▶ YOUR INSTRUCTIONS
Look through the entries below for the string "background", and copy each line where it is found.
___ DATA SUPPLIED ___
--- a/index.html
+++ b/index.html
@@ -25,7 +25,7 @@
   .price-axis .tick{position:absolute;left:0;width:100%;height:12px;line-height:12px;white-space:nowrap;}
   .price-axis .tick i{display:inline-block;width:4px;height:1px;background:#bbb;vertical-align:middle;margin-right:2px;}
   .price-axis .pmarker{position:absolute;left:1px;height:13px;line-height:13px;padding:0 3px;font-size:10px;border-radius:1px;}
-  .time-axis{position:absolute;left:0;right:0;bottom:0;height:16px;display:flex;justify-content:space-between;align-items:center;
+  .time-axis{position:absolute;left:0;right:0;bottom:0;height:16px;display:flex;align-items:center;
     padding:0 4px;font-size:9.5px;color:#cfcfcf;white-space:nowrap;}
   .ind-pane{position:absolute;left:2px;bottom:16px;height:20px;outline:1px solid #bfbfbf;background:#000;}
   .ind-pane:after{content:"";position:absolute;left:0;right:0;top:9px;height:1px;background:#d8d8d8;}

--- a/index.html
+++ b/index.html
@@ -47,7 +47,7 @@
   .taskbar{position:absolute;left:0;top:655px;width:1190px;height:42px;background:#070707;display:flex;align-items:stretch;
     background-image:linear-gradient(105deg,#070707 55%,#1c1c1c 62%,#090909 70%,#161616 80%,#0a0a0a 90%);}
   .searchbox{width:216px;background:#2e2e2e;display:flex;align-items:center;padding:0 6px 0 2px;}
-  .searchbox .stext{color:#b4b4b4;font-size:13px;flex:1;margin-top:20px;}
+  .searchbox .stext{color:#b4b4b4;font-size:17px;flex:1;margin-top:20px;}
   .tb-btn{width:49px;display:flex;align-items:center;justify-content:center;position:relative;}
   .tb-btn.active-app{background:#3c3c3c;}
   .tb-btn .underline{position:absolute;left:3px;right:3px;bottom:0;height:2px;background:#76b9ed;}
___
▶ ANSWER
   .price-axis .tick i{display:inline-block;width:4px;height:1px;background:#bbb;vertical-align:middle;margin-right:2px;}
   .ind-pane{position:absolute;left:2px;bottom:16px;height:20px;outline:1px solid #bfbfbf;background:#000;}
   .ind-pane:after{content:"";position:absolute;left:0;right:0;top:9px;height:1px;background:#d8d8d8;}
   .taskbar{position:absolute;left:0;top:655px;width:1190px;height:42px;background:#070707;display:flex;align-items:stretch;
     background-image:linear-gradient(105deg,#070707 55%,#1c1c1c 62%,#090909 70%,#161616 80%,#0a0a0a 90%);}
   .searchbox{width:216px;background:#2e2e2e;display:flex;align-items:center;padding:0 6px 0 2px;}
   .tb-btn.active-app{background:#3c3c3c;}
   .tb-btn .underline{position:absolute;left:3px;right:3px;bottom:0;height:2px;background:#76b9ed;}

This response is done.